Lvm snapshots are useful for doing e.g. backup of a snapshot, but regress badly in performance when you start having many snapshots of the same device.

This leaves us with only lvm thin provisioning. This is a fairly recent, but relatively stable technology that allows you to create copy-on-write block devices that are “thinly” provisioned, meaning they don’t use real space until the device is in use. This is not ideal for Docker as it really wants copy-on-write at the file level, but with some work it is possible to work around this.

Rather than interacting with lvm which is a very generic volume manager I chose to use the lower level device-mapper kernel APIs directly (via libdevmapper). This allows us greater ease of access to the devices programmatically, as well as avoiding confusion with possible system use of LVM. Also it avoids some LVM performance issues with very many devices.

So, we set up a single large block device on which we create a device-mapper “thinp” pool. On this we then creates a single “base” block device formated with ext4. Every image and container are then created as snapshot (in multiple steps) from this base device. So, say you’re starting a container based on an image “apache” which itself isĀ  based on a “fedora” image, we would:

  1. Create a snapshot of the base device.
  2. Mount it and apply the changes in the fedora image.
  3. Create a snapshot based on the fedora device.
  4. Mount it and apply the changes in the apache image.
  5. Create a snapshot based on the apache device.
  6. Mount it and use as the root in the new container.

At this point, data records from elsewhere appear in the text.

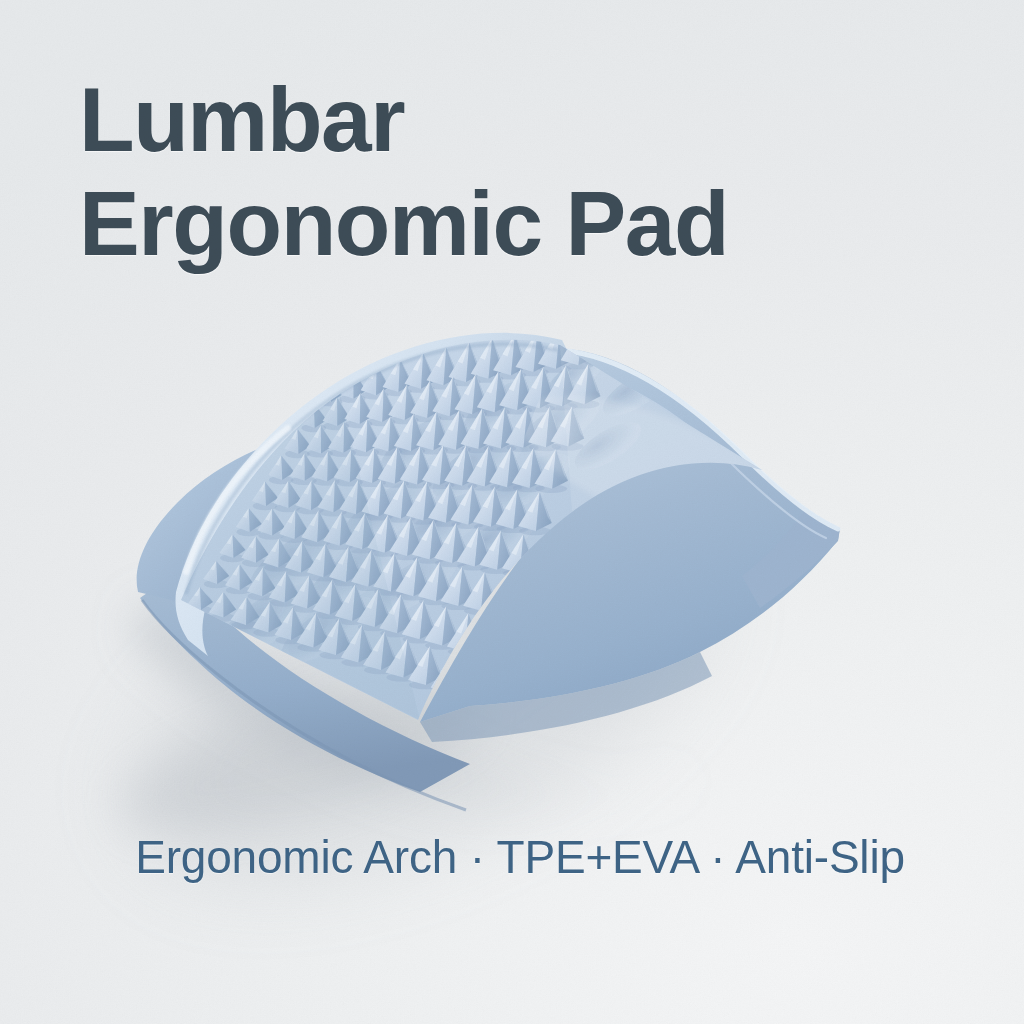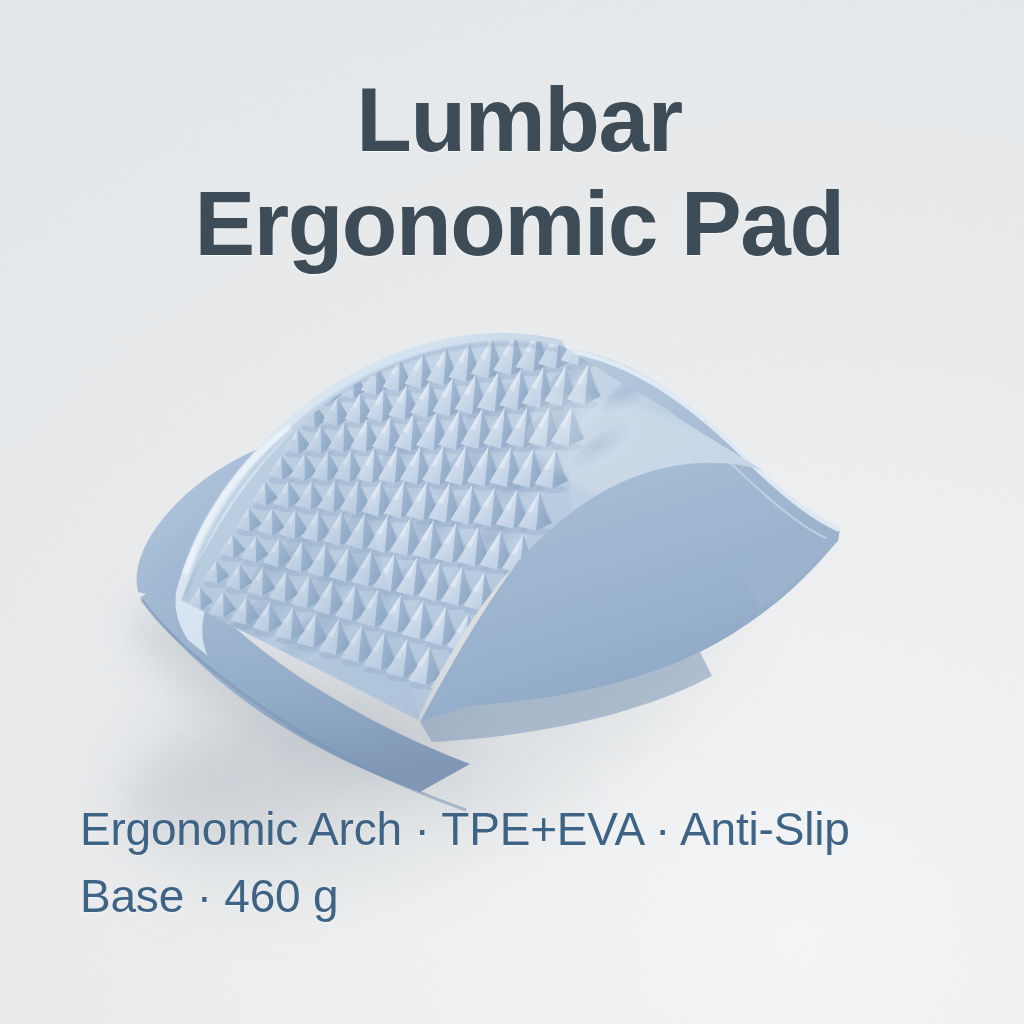"Lumbar" #title-block { text-align: center -> none }
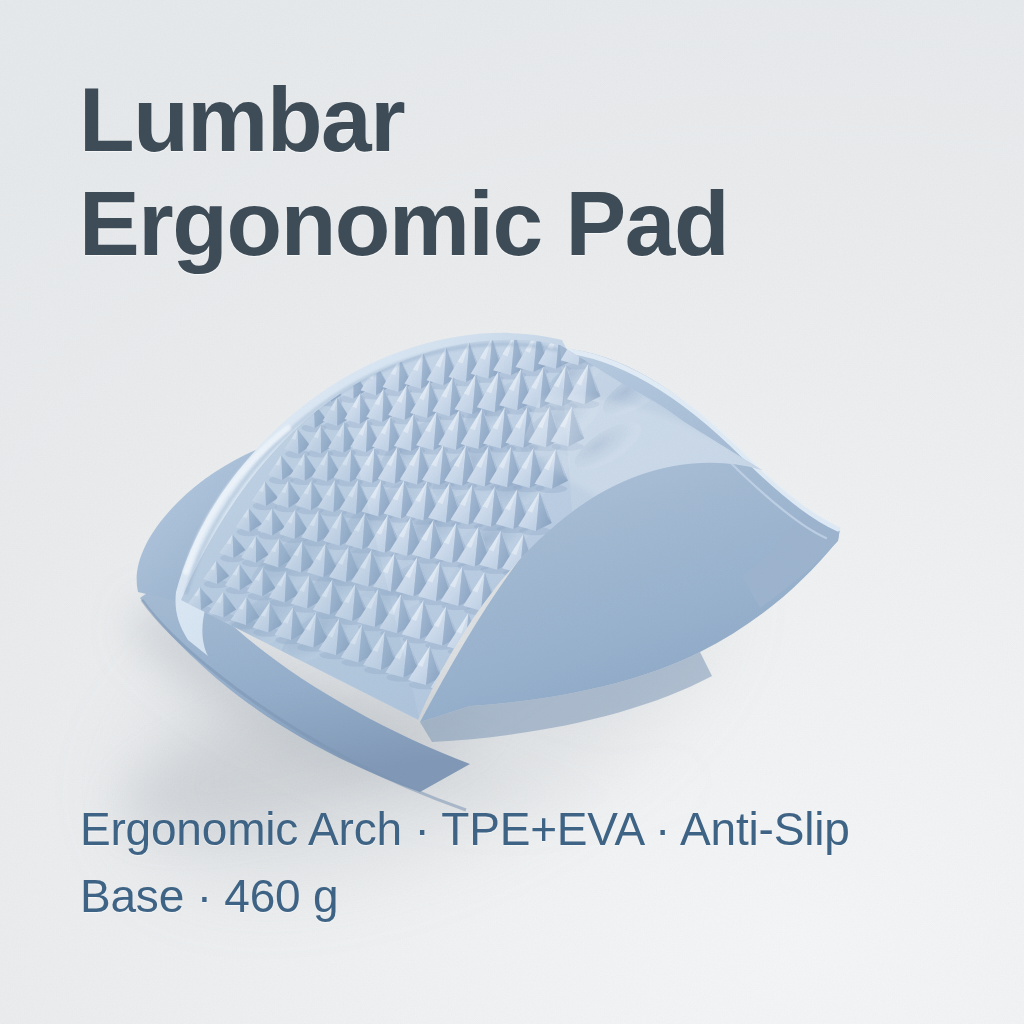"Ergonomic Arch · TPE+EVA ·" #subtitle-block { text-align: none -> center; top: 796px -> 824px }
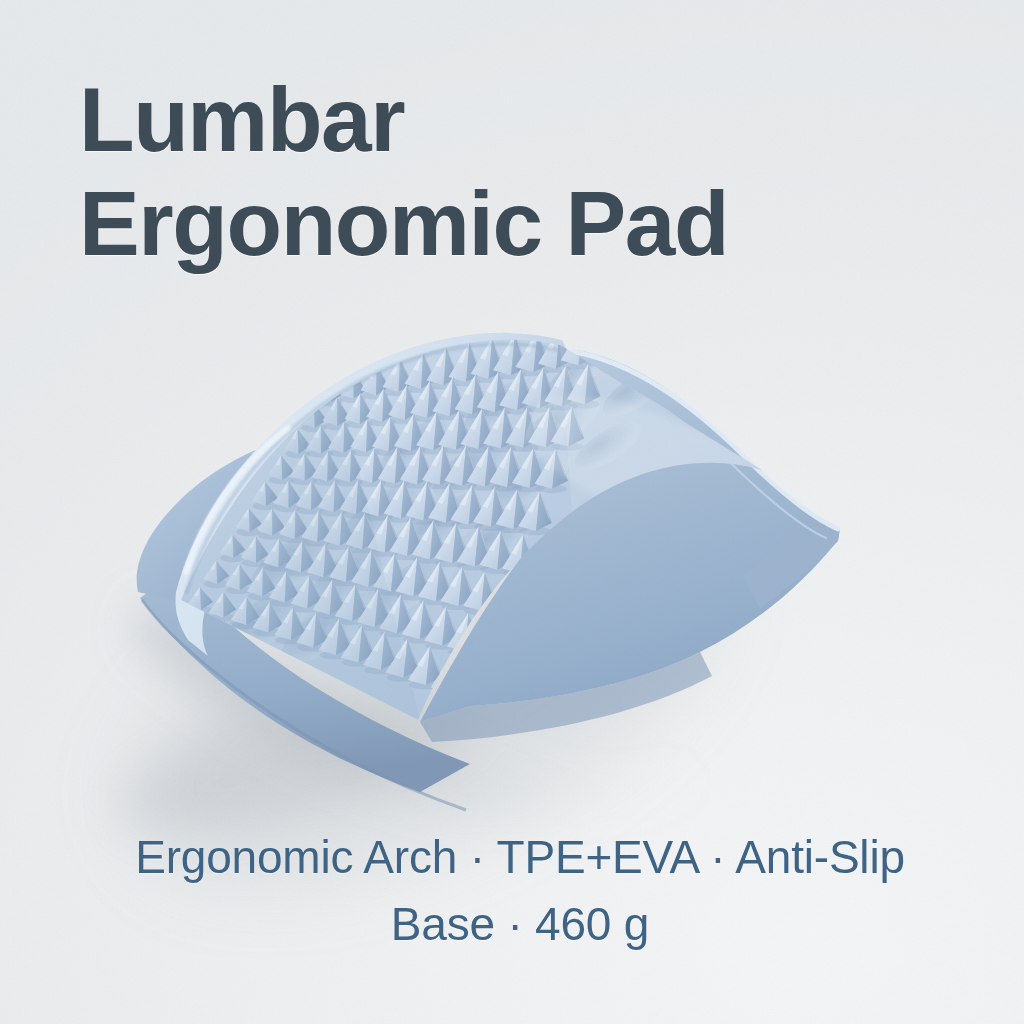"Base · 460 g" div.sub-line { html: <div>Base · 460 g</div> -> none }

And of course, these devices will be reused (with corresponding steps skipped) as needed by other images/containers.

The devicemapper pool need to be set up on a large block device that fits all the images and containers that you will be used which would be painful for most people. Docker handles this by automatically creating the a large sparse file, using it as a loopback device for the devicemapper work. Additionally we ensure that DISCARD support is enabled in the filesystem so that any files removed in the conttainer filters down to the loopback file making it sparse again.

This means that there is no need for setup, and space for images and containers will only be used as needed. Of course, there are still issues, like the max size of the loopback mount (100G by default, but this should be easy to grow) and the max size of the base extt4 image (10G by default, resizing is harder after initial construction, but should be possible).

We’re currently in the process of landing this in Docker, and hope to have a 0.7 release out based on my device-mapper work pretty soon. Then I will continue working on making docker a first-class citizen on Fedora.